Brent Thielman, Analyst
Hey, thanks. Good morning, John, Kevin, Kellie.
John Hewitt, President and Chief Executive Officer
Good morning, Brent.
Brent Thielman, Analyst
Yes, first question is just on the outlook for process and industrial facilities. How long do you think some of the softness in the business results will persist before we start to see a return to growth? And what might drive that, John?
John Hewitt, President and Chief Executive Officer
So it's on process industrial facilities. First of all, we've got some good backlog already. There's a significant project that was awarded, I think it was in fiscal '23, that will start here mid-fiscal '25. That will drive it. And then when you look at the funnel of project opportunities, PIF, there are really good opportunities across the board now. So how quickly do those get awarded? I think we're looking at a short-term period where that segment is not growing, but then longer term, I think the prospects are strong.
Brent Thielman, Analyst
Okay. And I guess just taking this all in, if we think about the shorter term. Does some of the moving pieces in that business group now impact sort of your view of the return to profitability in the fourth quarter or maybe a return to positive EBIT just given what seems to be the opposite in some of the business groups that seem to be ramping up?
John Hewitt, President and Chief Executive Officer
Yes. The shift in revenue from one period to another has altered our expectations for the fourth quarter, but it hasn't impacted our long-term outlook. For the fourth quarter, we anticipate strong revenue growth in the Storage and Terminal Solutions segment and the Utility and Power Infrastructure segment. As mentioned earlier, the Process and Industrial Facilities segment is expected to decline, but this will be offset by growth in the other segments. Therefore, we believe the fourth quarter will show strong sequential growth compared to the third quarter, returning to the levels we experienced in the fourth quarter of last year. As for achieving profitability in the fourth quarter, we may not reach it fully, but we expect to make significant progress towards it. Looking ahead to fiscal '25, we anticipate continued revenue growth in these two segments. We’re still aiming for profitability in '25, potentially in the first half of the year, but whether that will be in the first or second quarter is still uncertain.
Brent Thielman, Analyst
All right. That's helpful. Maybe just the last one, I guess I want to come back to this, John. The recent trends in the electrical portion of the utility business sort of seeing counter to what the demand is or could be as you sort of indicated in your remarks. Any sense from customers what's happening there right now? And when that actually becomes more of a tailwind for that piece of the business?
John Hewitt, President and Chief Executive Officer
Yes, I have a few comments on that. If you've observed some of our larger competitors in the market, you might have noticed some softness at the start of this calendar year. For us, this is likely more impactful due to our smaller geographic presence. We have seen changes in spending patterns among our core clients in this area; it's not so much that there are fewer project opportunities, but rather that the size of these projects has diminished.

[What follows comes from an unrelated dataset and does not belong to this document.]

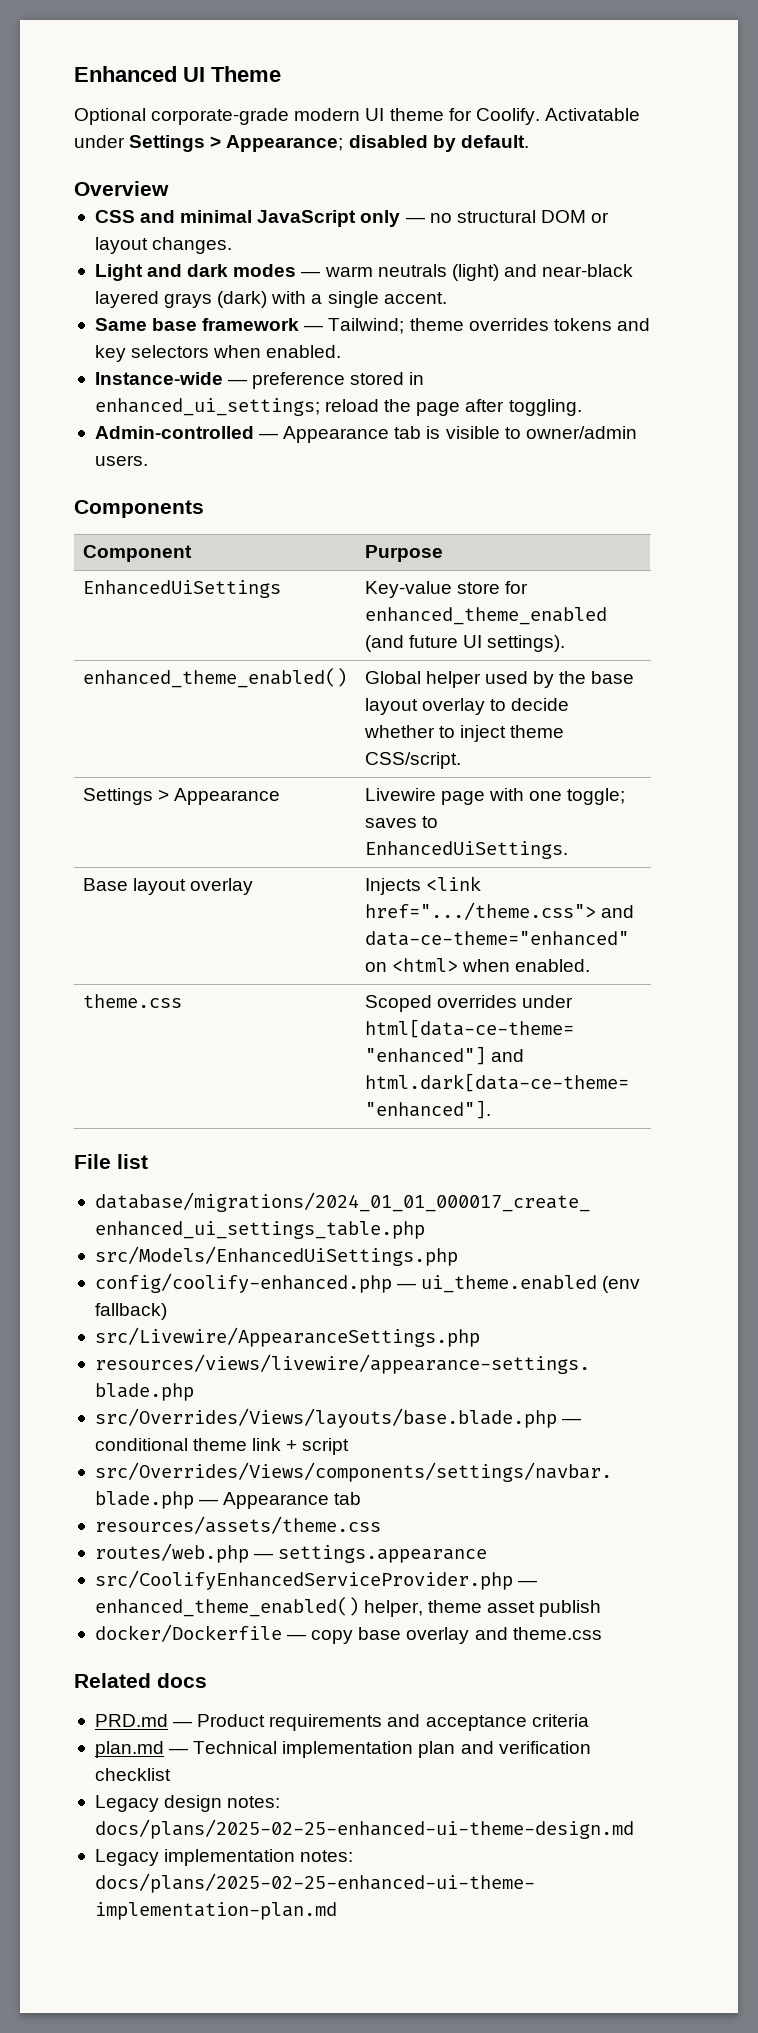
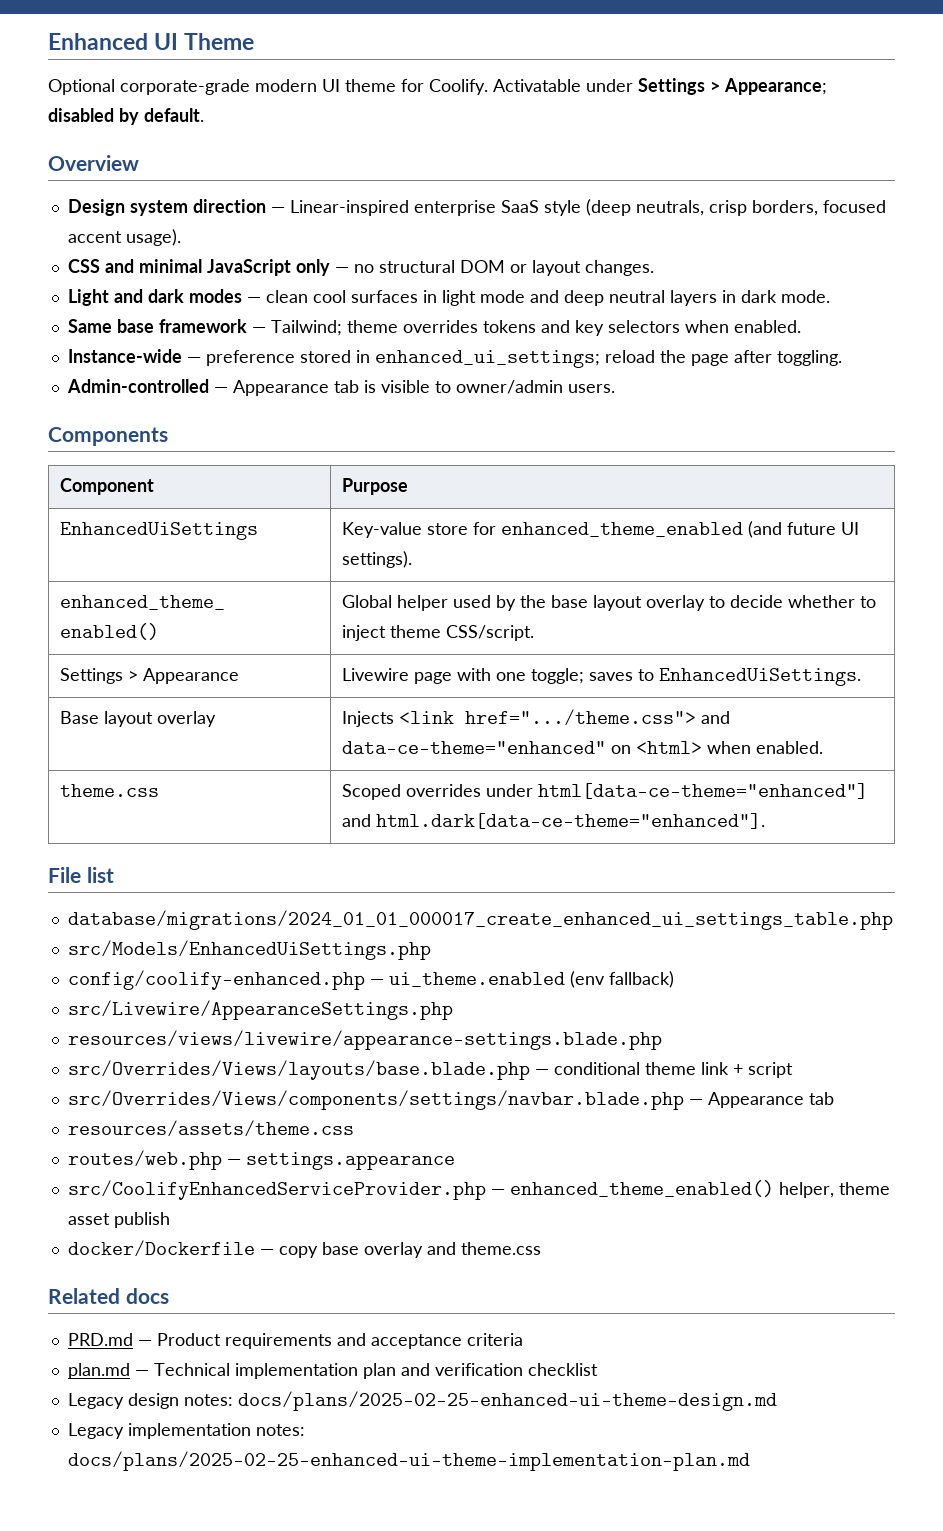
+ Design system direction — Linear-inspired enterprise SaaS style (deep neutrals, crisp borders, focused accent usage).
- Light and dark modes — warm neutrals (light) and near-black layered grays (dark) with a single accent.
+ Light and dark modes — clean cool surfaces in light mode and deep neutral layers in dark mode.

This situation opens the door for increased competition. We are being very strategic about our project pricing, ensuring it aligns with our expected returns. We are also taking steps to broaden our client base by engaging with clients we've worked with only minimally before, who now have a greater volume and quality of projects available. Additionally, this situation isn't unique to us. In our 20 to 25 years of operating in this field, we've experienced cyclical trends in the utility market. We are currently in a downturn, reminiscent of what we faced after Hurricane Sandy, where local clients invested heavily in repairs and upgrades, leading to a noticeable decrease in their spending activities. It's unfortunate, but at the same time, we have major projects being delayed, which, as I mentioned earlier, is contributing to downward pressure on our revenue for the third quarter. However, we are confident that these trends will reverse in the upcoming quarters.
Brent Thielman, Analyst
Okay. I appreciate. I'll get back in queue.
John Hewitt, President and Chief Executive Officer
Thank you.
Operator, Operator
Thank you. And one moment for our next question. And our next question comes from John Franzreb from Sidoti & Company. Your line is now open.
John Franzreb, Analyst
Good morning guys. And thanks for taking the questions. I'd like to start, John, where you just left off. I'd make sure I understand this. The cyclical downturn you referenced in the electrical utility market, that's a quarter or two phenomenon? Or are you saying that it may be longer in duration than that?
John Hewitt, President and Chief Executive Officer
I believe we are currently experiencing the situation. We noticed some weakness earlier, but we remain optimistic about the opportunities available to us. As we encounter these cycles and downturns, we need to modify our market approach, recognizing that recoveries do not happen instantly. We are taking steps to grow our presence in the Northeastern region and broaden our client base. While we might not see changes in our existing client spending until their cycle improves, we are adapting our strategies and identifying which segments of the market to focus on.
Kevin Cavanah, Vice President and Chief Financial Officer
I think one of the things to remember when we're thinking about timing on electrical and the power delivery work is that we're also moving into the summer months, and the summer months can often be a time when our customers will be naturally spending less just because it's peak power demand.
John Franzreb, Analyst
Right. Makes sense, Kevin. And in regard to the large projects that are shifting to the right, I'm curious if there's any commonality on why they are being delayed. Have you seen anything along those lines?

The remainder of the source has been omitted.